What you should do: Leave the images behind and copy every record exactly.

Dataset records:
★ ★ ★

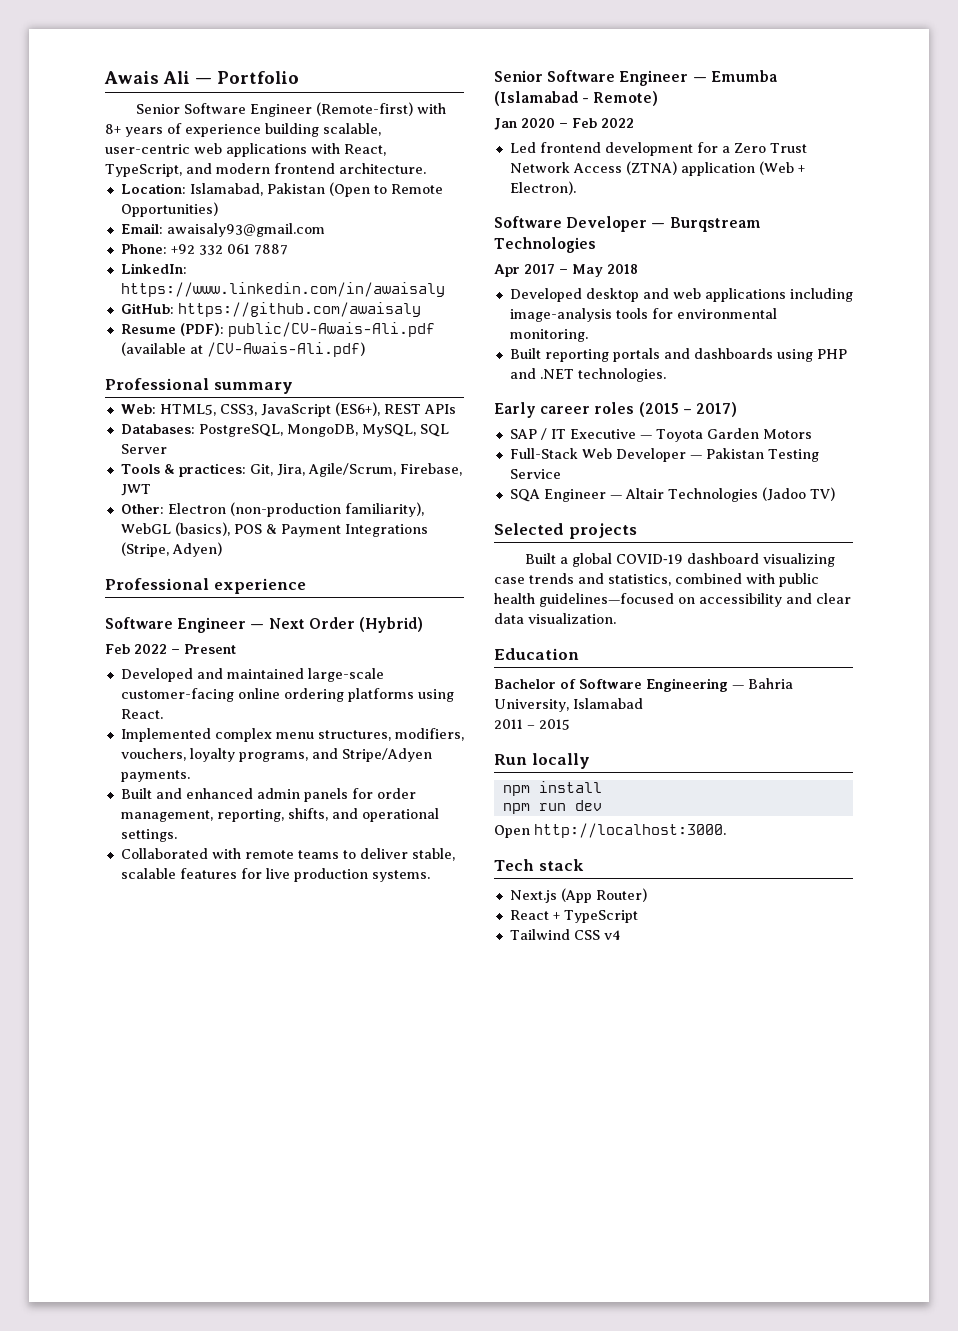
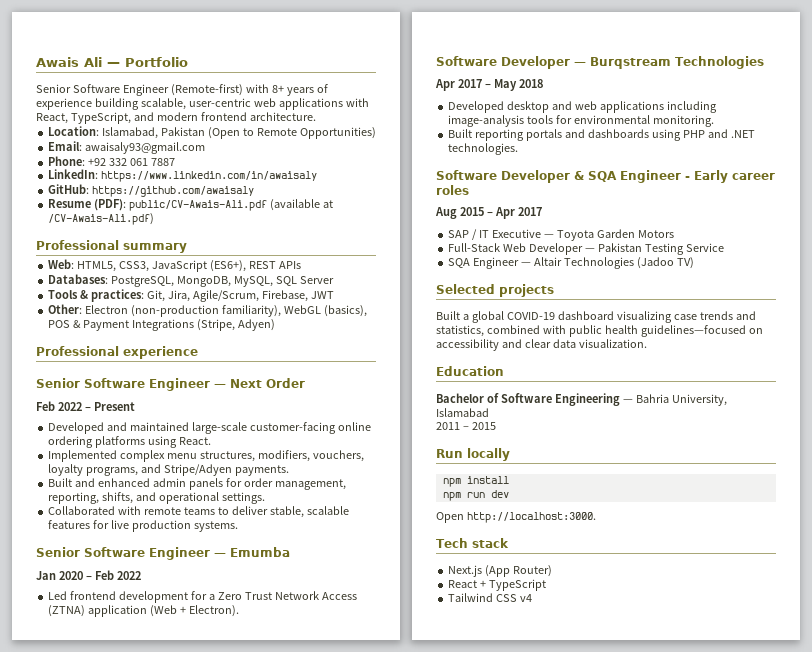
- Software Engineer — Next Order (Hybrid)
+ Senior Software Engineer — Next Order
- Senior Software Engineer — Emumba (Islamabad - Remote)
+ Senior Software Engineer — Emumba
- Early career roles (2015 – 2017)
+ Software Developer & SQA Engineer - Early career roles
+ Aug 2015 – Apr 2017

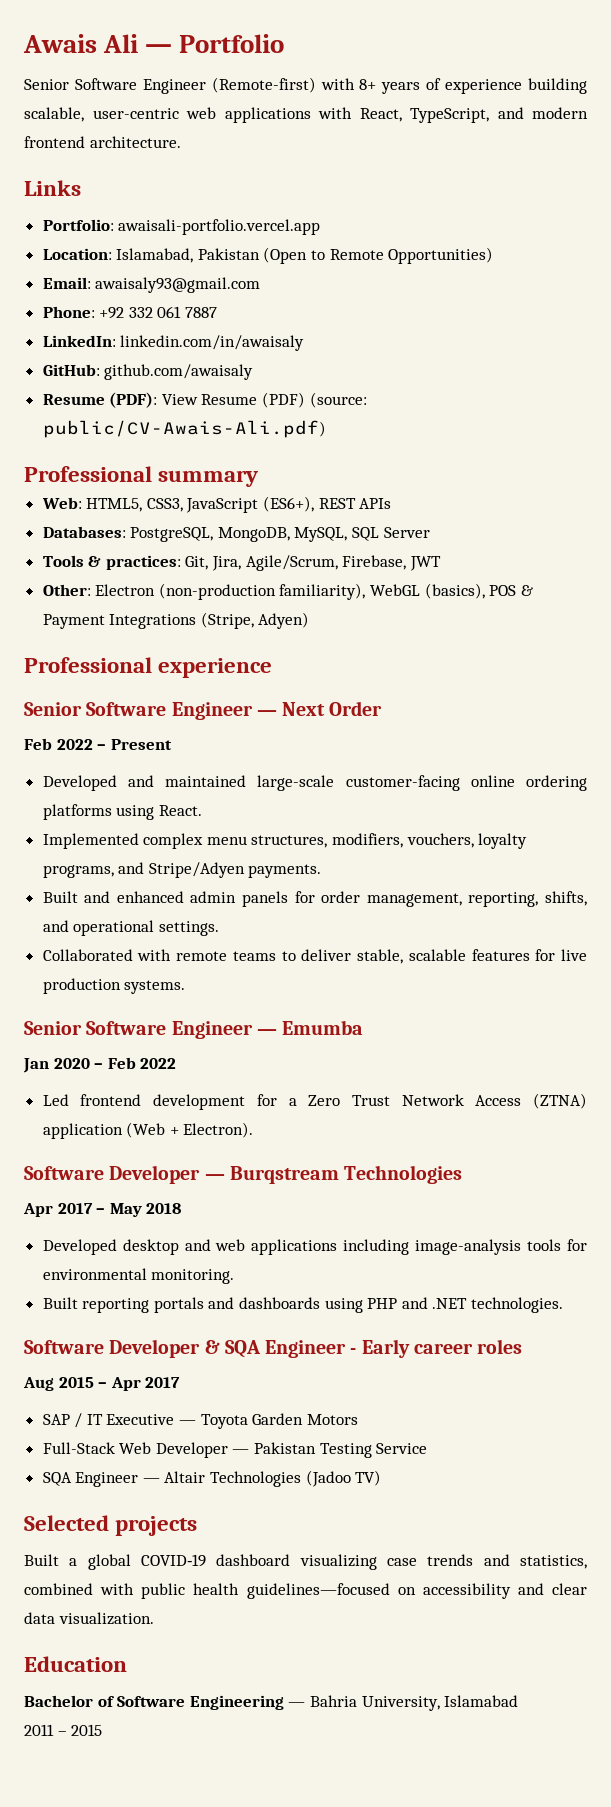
+ Links
+ Portfolio: awaisali-portfolio.vercel.app
- LinkedIn: https://www.linkedin.com/in/awaisaly
+ LinkedIn: linkedin.com/in/awaisaly
- GitHub: https://github.com/awaisaly
+ GitHub: github.com/awaisaly
- Resume (PDF): public/CV-Awais-Ali.pdf (available at /CV-Awais-Ali.pdf)
+ Resume (PDF): View Resume (PDF) (source: public/CV-Awais-Ali.pdf)
- Run locally
- npm install
- npm run dev
- Open http://localhost:3000.
- Tech stack
- Next.js (App Router)
- React + TypeScript
- Tailwind CSS v4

★ ★ ★

Exercise response:
- Software Engineer — Next Order (Hybrid)
+ Senior Software Engineer — Next Order
- Senior Software Engineer — Emumba (Islamabad - Remote)
+ Senior Software Engineer — Emumba
- Early career roles (2015 – 2017)
+ Software Developer & SQA Engineer - Early career roles
+ Aug 2015 – Apr 2017

+ Links
+ Portfolio: awaisali-portfolio.vercel.app
- LinkedIn: https://www.linkedin.com/in/awaisaly
+ LinkedIn: linkedin.com/in/awaisaly
- GitHub: https://github.com/awaisaly
+ GitHub: github.com/awaisaly
- Resume (PDF): public/CV-Awais-Ali.pdf (available at /CV-Awais-Ali.pdf)
+ Resume (PDF): View Resume (PDF) (source: public/CV-Awais-Ali.pdf)
- Run locally
- npm install
- npm run dev
- Open http://localhost:3000.
- Tech stack
- Next.js (App Router)
- React + TypeScript
- Tailwind CSS v4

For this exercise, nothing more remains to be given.